Starting at the line containing "- (do this)(do that)" and ending at the line containing "that I enjoyed", print every line of the material below exactly, both ends included, and stop there.
· · · · ·
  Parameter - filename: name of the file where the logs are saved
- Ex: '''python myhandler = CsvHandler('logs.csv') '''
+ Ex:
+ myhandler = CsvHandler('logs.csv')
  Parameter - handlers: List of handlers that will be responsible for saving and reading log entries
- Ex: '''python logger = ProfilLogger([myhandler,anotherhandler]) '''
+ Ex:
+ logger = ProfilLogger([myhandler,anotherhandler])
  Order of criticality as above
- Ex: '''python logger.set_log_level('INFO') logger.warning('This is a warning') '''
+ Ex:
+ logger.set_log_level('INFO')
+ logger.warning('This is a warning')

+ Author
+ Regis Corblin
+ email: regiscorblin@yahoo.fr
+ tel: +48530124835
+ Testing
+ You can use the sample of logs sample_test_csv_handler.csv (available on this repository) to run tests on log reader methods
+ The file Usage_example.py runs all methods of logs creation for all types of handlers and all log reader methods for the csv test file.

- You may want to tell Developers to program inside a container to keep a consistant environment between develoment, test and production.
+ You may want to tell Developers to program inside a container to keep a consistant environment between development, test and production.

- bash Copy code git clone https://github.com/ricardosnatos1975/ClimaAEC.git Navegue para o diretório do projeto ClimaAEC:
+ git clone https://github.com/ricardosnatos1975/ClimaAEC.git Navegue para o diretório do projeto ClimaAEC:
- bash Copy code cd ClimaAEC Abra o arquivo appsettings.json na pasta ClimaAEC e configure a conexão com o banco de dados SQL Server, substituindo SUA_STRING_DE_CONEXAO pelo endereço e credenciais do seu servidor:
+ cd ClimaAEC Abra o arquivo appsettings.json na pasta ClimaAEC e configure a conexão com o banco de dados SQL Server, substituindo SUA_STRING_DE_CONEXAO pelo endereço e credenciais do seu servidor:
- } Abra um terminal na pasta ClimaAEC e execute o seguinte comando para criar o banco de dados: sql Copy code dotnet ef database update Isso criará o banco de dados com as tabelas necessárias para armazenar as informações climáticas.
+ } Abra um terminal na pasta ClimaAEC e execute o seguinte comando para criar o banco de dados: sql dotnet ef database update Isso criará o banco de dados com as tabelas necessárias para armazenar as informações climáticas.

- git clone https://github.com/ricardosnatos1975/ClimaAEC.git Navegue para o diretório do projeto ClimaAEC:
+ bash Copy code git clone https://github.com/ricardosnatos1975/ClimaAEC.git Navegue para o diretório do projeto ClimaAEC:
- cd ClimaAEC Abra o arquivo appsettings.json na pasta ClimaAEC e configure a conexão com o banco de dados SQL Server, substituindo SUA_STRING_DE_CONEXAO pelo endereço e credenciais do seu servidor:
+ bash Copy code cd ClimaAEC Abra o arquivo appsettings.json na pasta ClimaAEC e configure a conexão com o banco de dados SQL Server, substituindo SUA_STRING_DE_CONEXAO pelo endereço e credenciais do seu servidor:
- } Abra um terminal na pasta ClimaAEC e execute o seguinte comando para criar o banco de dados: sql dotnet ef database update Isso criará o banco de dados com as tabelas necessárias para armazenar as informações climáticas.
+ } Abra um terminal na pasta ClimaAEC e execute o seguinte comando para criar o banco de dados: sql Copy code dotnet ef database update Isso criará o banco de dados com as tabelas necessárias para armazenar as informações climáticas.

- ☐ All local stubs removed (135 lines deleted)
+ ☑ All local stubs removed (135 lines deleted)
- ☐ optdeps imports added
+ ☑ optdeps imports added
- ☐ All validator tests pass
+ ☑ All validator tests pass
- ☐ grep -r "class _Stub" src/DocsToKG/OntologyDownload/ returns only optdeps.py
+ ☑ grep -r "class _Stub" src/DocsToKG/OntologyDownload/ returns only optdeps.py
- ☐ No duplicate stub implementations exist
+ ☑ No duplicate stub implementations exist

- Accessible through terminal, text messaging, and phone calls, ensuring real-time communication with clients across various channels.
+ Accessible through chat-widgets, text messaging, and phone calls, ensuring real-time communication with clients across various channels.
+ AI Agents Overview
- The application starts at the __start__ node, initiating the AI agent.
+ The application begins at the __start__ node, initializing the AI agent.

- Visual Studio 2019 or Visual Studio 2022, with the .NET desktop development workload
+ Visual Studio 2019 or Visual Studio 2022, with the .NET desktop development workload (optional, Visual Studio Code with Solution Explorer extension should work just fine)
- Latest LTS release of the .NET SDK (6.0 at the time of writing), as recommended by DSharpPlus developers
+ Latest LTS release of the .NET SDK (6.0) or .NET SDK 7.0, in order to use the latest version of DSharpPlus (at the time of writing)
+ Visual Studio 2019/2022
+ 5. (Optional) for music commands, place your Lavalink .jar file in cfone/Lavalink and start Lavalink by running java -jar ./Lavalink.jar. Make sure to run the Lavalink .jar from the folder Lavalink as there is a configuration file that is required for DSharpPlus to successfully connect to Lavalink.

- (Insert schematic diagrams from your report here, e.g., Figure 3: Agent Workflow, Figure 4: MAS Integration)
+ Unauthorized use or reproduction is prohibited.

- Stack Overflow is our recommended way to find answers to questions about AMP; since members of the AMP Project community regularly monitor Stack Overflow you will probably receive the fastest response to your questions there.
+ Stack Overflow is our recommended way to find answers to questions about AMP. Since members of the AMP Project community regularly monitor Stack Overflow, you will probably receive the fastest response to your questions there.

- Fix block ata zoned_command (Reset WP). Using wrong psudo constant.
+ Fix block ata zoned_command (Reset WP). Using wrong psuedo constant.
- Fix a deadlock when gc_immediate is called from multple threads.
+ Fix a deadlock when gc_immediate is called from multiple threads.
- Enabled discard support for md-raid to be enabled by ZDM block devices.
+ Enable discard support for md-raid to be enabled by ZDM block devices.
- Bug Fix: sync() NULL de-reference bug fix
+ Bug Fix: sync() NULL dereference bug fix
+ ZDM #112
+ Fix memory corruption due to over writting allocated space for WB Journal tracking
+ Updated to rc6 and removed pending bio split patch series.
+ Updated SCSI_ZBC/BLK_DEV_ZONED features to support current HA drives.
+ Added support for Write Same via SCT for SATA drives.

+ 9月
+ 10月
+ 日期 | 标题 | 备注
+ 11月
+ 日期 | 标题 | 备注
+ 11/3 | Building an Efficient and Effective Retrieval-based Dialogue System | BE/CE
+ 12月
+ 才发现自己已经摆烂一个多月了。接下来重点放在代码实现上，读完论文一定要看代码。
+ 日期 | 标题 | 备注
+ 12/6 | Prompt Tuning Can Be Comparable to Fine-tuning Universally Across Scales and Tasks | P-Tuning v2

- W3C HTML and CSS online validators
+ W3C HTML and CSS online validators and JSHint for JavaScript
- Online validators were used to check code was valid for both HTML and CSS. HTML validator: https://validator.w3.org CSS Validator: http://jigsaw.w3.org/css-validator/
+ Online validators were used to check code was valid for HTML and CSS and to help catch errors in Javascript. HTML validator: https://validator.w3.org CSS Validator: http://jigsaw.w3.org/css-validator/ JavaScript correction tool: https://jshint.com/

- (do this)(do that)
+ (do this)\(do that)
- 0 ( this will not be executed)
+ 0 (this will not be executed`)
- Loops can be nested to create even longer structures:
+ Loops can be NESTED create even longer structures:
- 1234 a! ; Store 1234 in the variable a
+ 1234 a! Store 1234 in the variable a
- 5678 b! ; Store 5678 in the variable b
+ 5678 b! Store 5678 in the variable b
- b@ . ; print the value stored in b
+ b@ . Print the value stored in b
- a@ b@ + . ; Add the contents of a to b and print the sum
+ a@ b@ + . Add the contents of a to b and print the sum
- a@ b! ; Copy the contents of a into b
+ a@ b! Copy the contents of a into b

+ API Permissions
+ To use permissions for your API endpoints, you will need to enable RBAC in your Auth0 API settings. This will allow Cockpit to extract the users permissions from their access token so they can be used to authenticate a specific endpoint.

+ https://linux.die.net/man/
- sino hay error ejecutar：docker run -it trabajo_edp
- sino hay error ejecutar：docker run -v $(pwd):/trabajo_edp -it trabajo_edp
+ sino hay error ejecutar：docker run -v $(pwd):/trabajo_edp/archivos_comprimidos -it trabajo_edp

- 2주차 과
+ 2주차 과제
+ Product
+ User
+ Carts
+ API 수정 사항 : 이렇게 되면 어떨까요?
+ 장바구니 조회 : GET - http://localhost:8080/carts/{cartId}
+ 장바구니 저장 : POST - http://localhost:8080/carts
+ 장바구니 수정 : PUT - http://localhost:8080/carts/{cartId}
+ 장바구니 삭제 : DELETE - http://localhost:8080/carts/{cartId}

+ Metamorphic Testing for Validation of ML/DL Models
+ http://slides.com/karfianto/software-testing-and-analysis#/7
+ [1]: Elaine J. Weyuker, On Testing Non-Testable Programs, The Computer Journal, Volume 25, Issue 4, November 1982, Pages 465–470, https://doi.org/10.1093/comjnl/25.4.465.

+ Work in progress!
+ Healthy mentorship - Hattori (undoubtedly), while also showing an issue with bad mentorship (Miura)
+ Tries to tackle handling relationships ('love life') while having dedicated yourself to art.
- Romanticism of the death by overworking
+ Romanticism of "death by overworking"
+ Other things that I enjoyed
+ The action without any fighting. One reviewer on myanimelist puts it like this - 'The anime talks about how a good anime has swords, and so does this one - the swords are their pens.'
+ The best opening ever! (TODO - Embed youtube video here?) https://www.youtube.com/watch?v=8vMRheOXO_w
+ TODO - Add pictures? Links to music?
· · · · ·
Exercise result.
- (do this)(do that)
+ (do this)\(do that)
- 0 ( this will not be executed)
+ 0 (this will not be executed`)
- Loops can be nested to create even longer structures:
+ Loops can be NESTED create even longer structures:
- 1234 a! ; Store 1234 in the variable a
+ 1234 a! Store 1234 in the variable a
- 5678 b! ; Store 5678 in the variable b
+ 5678 b! Store 5678 in the variable b
- b@ . ; print the value stored in b
+ b@ . Print the value stored in b
- a@ b@ + . ; Add the contents of a to b and print the sum
+ a@ b@ + . Add the contents of a to b and print the sum
- a@ b! ; Copy the contents of a into b
+ a@ b! Copy the contents of a into b

+ API Permissions
+ To use permissions for your API endpoints, you will need to enable RBAC in your Auth0 API settings. This will allow Cockpit to extract the users permissions from their access token so they can be used to authenticate a specific endpoint.

+ https://linux.die.net/man/
- sino hay error ejecutar：docker run -it trabajo_edp
- sino hay error ejecutar：docker run -v $(pwd):/trabajo_edp -it trabajo_edp
+ sino hay error ejecutar：docker run -v $(pwd):/trabajo_edp/archivos_comprimidos -it trabajo_edp

- 2주차 과
+ 2주차 과제
+ Product
+ User
+ Carts
+ API 수정 사항 : 이렇게 되면 어떨까요?
+ 장바구니 조회 : GET - http://localhost:8080/carts/{cartId}
+ 장바구니 저장 : POST - http://localhost:8080/carts
+ 장바구니 수정 : PUT - http://localhost:8080/carts/{cartId}
+ 장바구니 삭제 : DELETE - http://localhost:8080/carts/{cartId}

+ Metamorphic Testing for Validation of ML/DL Models
+ http://slides.com/karfianto/software-testing-and-analysis#/7
+ [1]: Elaine J. Weyuker, On Testing Non-Testable Programs, The Computer Journal, Volume 25, Issue 4, November 1982, Pages 465–470, https://doi.org/10.1093/comjnl/25.4.465.

+ Work in progress!
+ Healthy mentorship - Hattori (undoubtedly), while also showing an issue with bad mentorship (Miura)
+ Tries to tackle handling relationships ('love life') while having dedicated yourself to art.
- Romanticism of the death by overworking
+ Romanticism of "death by overworking"
+ Other things that I enjoyed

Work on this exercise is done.